What a fool that stockbroker must have been tomention my name in the matter, for it was sure to set her off upon this sort of tack! However, it proved afterwards that she, being perfectly calm, while he was in a frightful flurry, had extracted from him with the greatest ease everything she cared to know, till she came with the usual leaps and bounds of feminine reason to the wrong conclusion—that I had suggested and worked up the whole affair.

"Now go to bed, my dear child," I said, perceiving how vain it was to argue now; "I have business to see to, and even you can scarcely expect me to be swallowed up in your affairs, when you make a point of disliking this man, because your own brother likes him."

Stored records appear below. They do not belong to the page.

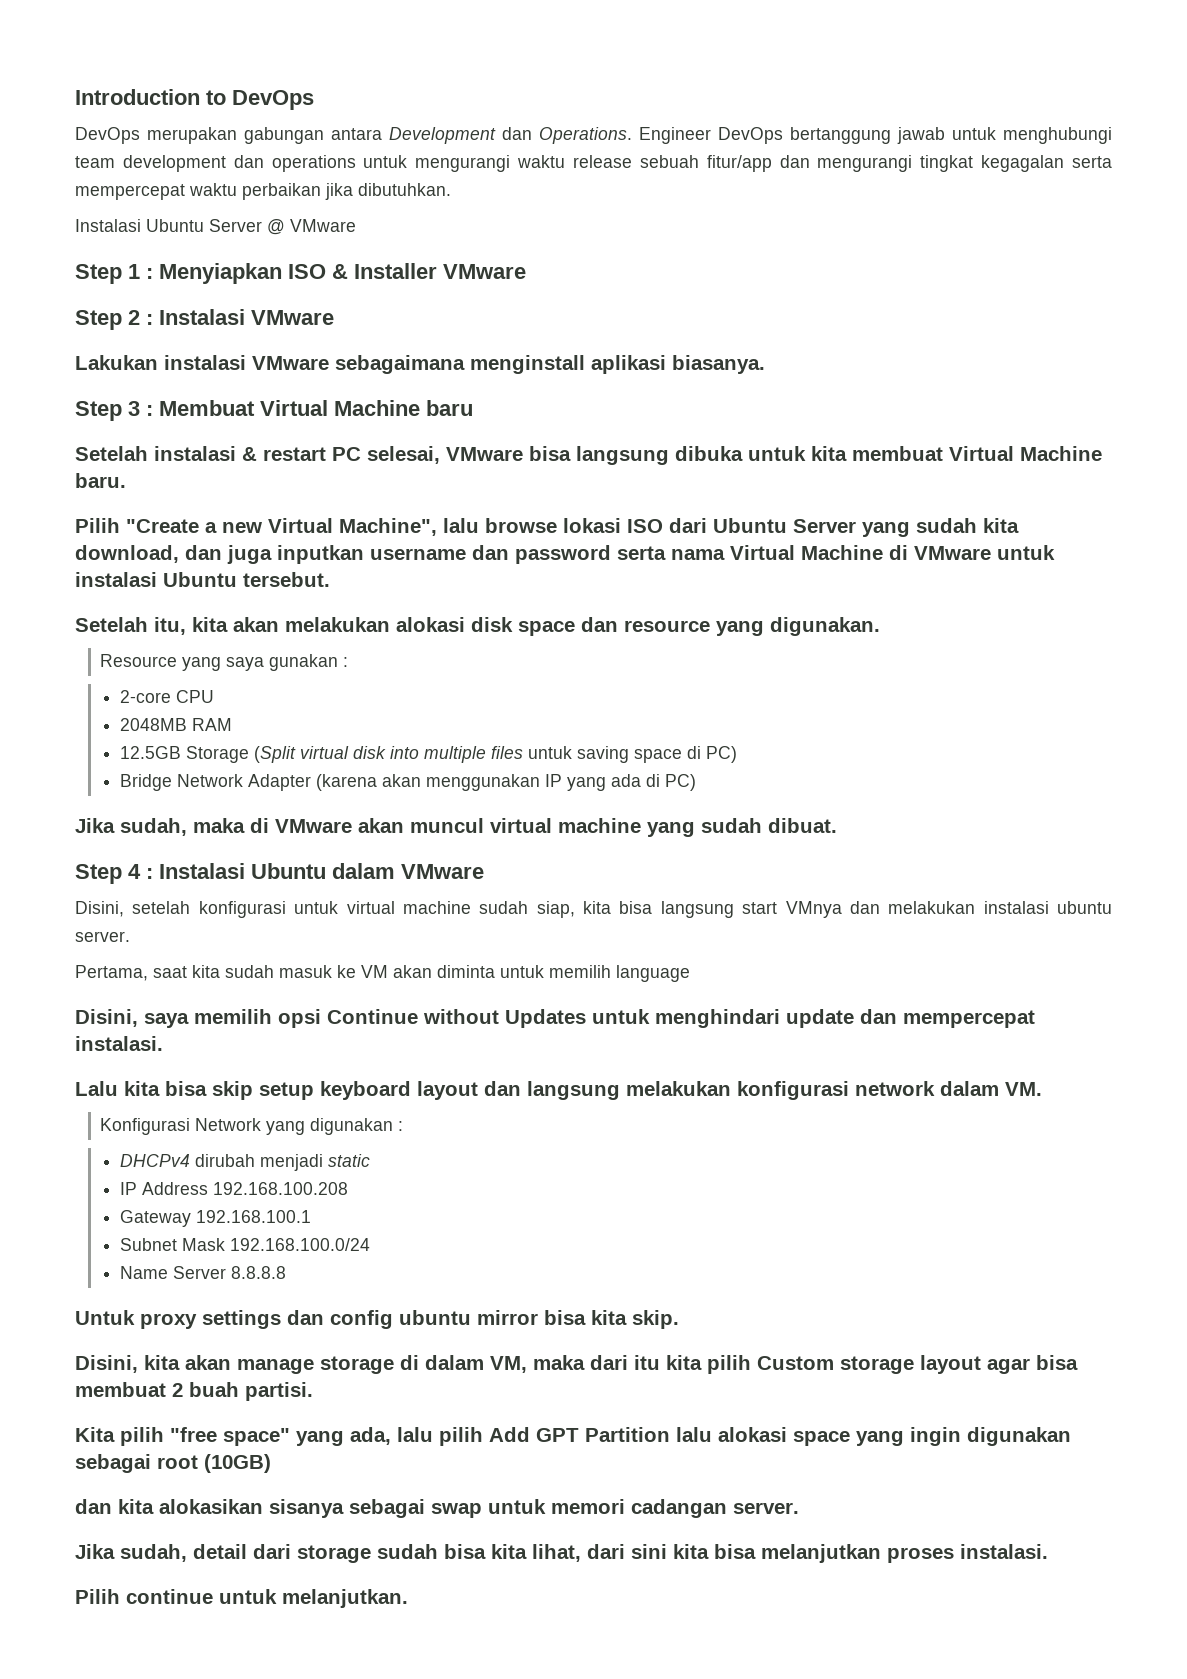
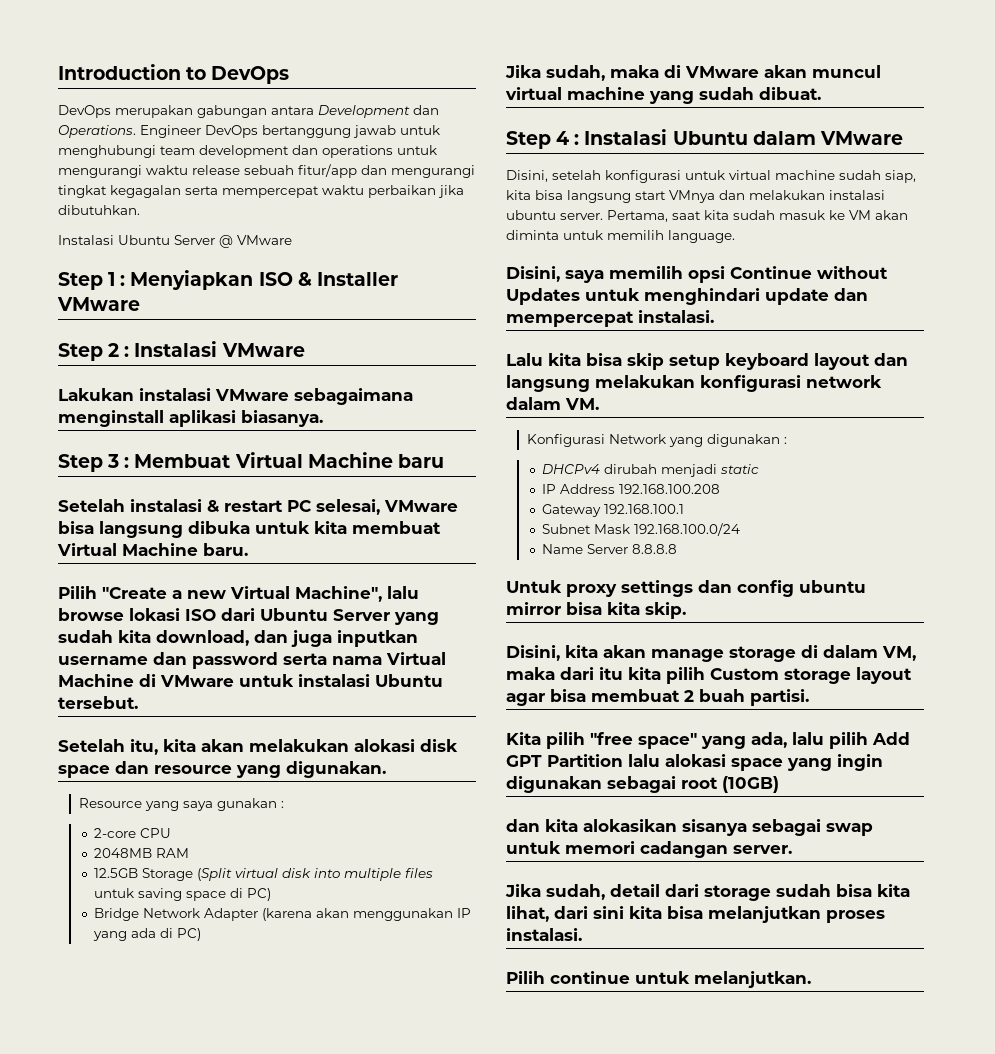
- Disini, setelah konfigurasi untuk virtual machine sudah siap, kita bisa langsung start VMnya dan melakukan instalasi ubuntu server.
- Pertama, saat kita sudah masuk ke VM akan diminta untuk memilih language
+ Disini, setelah konfigurasi untuk virtual machine sudah siap, kita bisa langsung start VMnya dan melakukan instalasi ubuntu server. Pertama, saat kita sudah masuk ke VM akan diminta untuk memilih language.

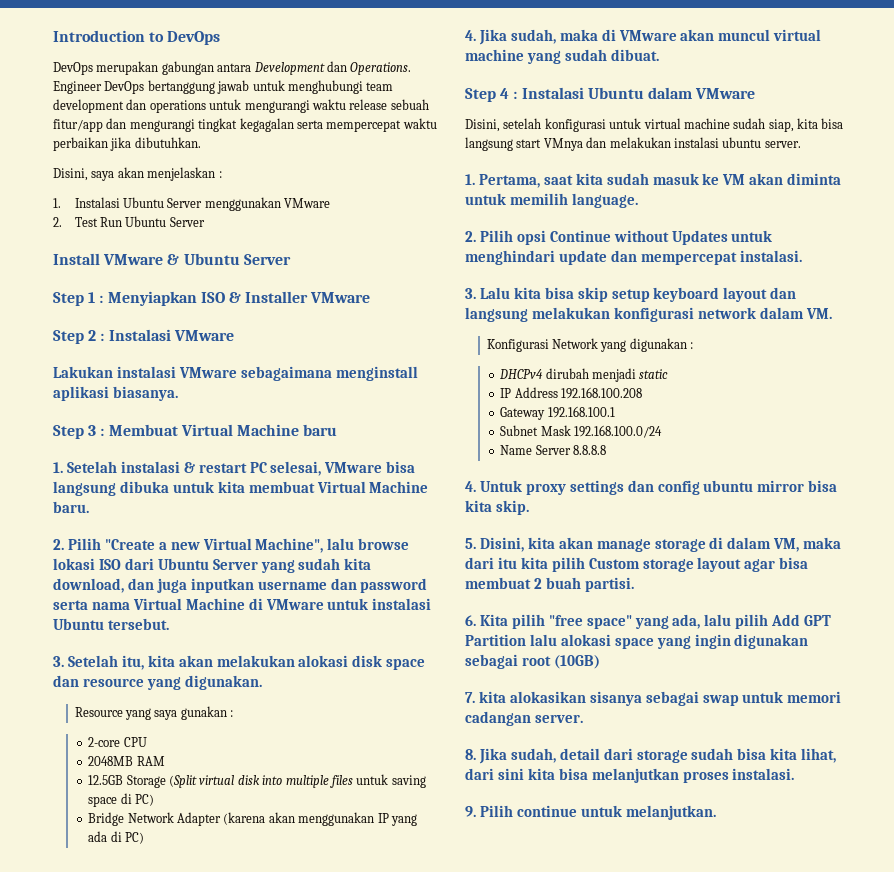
- Instalasi Ubuntu Server @ VMware
+ Disini, saya akan menjelaskan :
+ 1. Instalasi Ubuntu Server menggunakan VMware
+ 2. Test Run Ubuntu Server
+ Install VMware & Ubuntu Server
- Setelah instalasi & restart PC selesai, VMware bisa langsung dibuka untuk kita membuat Virtual Machine baru.
+ 1. Setelah instalasi & restart PC selesai, VMware bisa langsung dibuka untuk kita membuat Virtual Machine baru.
- Pilih "Create a new Virtual Machine", lalu browse lokasi ISO dari Ubuntu Server yang sudah kita download, dan juga inputkan username dan password serta nama Virtual Machine di VMware untuk instalasi Ubuntu tersebut.
+ 2. Pilih "Create a new Virtual Machine", lalu browse lokasi ISO dari Ubuntu Server yang sudah kita download, dan juga inputkan username dan password serta nama Virtual Machine di VMware untuk instalasi Ubuntu tersebut.
- Setelah itu, kita akan melakukan alokasi disk space dan resource yang digunakan.
+ 3. Setelah itu, kita akan melakukan alokasi disk space dan resource yang digunakan.
- Jika sudah, maka di VMware akan muncul virtual machine yang sudah dibuat.
+ 4. Jika sudah, maka di VMware akan muncul virtual machine yang sudah dibuat.
- Disini, setelah konfigurasi untuk virtual machine sudah siap, kita bisa langsung start VMnya dan melakukan instalasi ubuntu server. Pertama, saat kita sudah masuk ke VM akan diminta untuk memilih language.
+ Disini, setelah konfigurasi untuk virtual machine sudah siap, kita bisa langsung start VMnya dan melakukan instalasi ubuntu server.
+ 1. Pertama, saat kita sudah masuk ke VM akan diminta untuk memilih language.
- Disini, saya memilih opsi Continue without Updates untuk menghindari update dan mempercepat instalasi.
+ 2. Pilih opsi Continue without Updates untuk menghindari update dan mempercepat instalasi.
- Lalu kita bisa skip setup keyboard layout dan langsung melakukan konfigurasi network dalam VM.
+ 3. Lalu kita bisa skip setup keyboard layout dan langsung melakukan konfigurasi network dalam VM.
- Untuk proxy settings dan config ubuntu mirror bisa kita skip.
+ 4. Untuk proxy settings dan config ubuntu mirror bisa kita skip.
- Disini, kita akan manage storage di dalam VM, maka dari itu kita pilih Custom storage layout agar bisa membuat 2 buah partisi.
+ 5. Disini, kita akan manage storage di dalam VM, maka dari itu kita pilih Custom storage layout agar bisa membuat 2 buah partisi.
- Kita pilih "free space" yang ada, lalu pilih Add GPT Partition lalu alokasi space yang ingin digunakan sebagai root (10GB)
+ 6. Kita pilih "free space" yang ada, lalu pilih Add GPT Partition lalu alokasi space yang ingin digunakan sebagai root (10GB)
- dan kita alokasikan sisanya sebagai swap untuk memori cadangan server.
+ 7. kita alokasikan sisanya sebagai swap untuk memori cadangan server.
- Jika sudah, detail dari storage sudah bisa kita lihat, dari sini kita bisa melanjutkan proses instalasi.
+ 8. Jika sudah, detail dari storage sudah bisa kita lihat, dari sini kita bisa melanjutkan proses instalasi.
- Pilih continue untuk melanjutkan.
+ 9. Pilih continue untuk melanjutkan.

That little turn was almost worthy of her own ingenuity. She looked at me with a twinkle, because it was so like what she herself in my position would have said, and then after wishing me good-night, she added—

"But I never said a word about disliking him. There has scarcely been time enough for that as yet. Women very seldom form those sudden prejudices. That they leave for the lords of creation."

As she vanished with this very poor miss-fire, I began to put two and two together, and arrived at the conclusion that the stockbroker's case was not altogether hopeless. She had not come to care about him yet perhaps; but now he would be in her thoughts more often; and if he kept his distance, and looked downcast, and did a lot of good among the poor with strict orders to have it kept secret, and caused general uneasiness about his health; above all, if he could only be bankrupt,—without losing his cash, which of course would never do,—I could not see why he should not have a Mrs. Stoneman, who belonged to an old Saxon family, and had gold enough in her heart and head to do without any in her maiden pocket, and who was blest with a brother of the name of George.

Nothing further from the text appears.